- _Available data_:

----------------

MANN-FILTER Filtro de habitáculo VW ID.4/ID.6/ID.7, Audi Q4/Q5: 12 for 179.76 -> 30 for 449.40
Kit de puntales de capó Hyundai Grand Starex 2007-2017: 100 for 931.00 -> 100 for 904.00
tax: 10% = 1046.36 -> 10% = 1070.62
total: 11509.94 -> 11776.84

----------------

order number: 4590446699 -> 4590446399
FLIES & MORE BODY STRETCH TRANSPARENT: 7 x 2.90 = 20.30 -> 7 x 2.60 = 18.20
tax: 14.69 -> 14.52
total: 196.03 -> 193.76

----------------

- _The problem_: Reproduce, exactly as they stand in the data above, the lines from the one that holds "MANN-FILTER Filtro de" to the one that holds "total: 11509.94 -> 11776.84", inclusive.

- _Solution to this exercise_:
MANN-FILTER Filtro de habitáculo VW ID.4/ID.6/ID.7, Audi Q4/Q5: 12 for 179.76 -> 30 for 449.40
Kit de puntales de capó Hyundai Grand Starex 2007-2017: 100 for 931.00 -> 100 for 904.00
tax: 10% = 1046.36 -> 10% = 1070.62
total: 11509.94 -> 11776.84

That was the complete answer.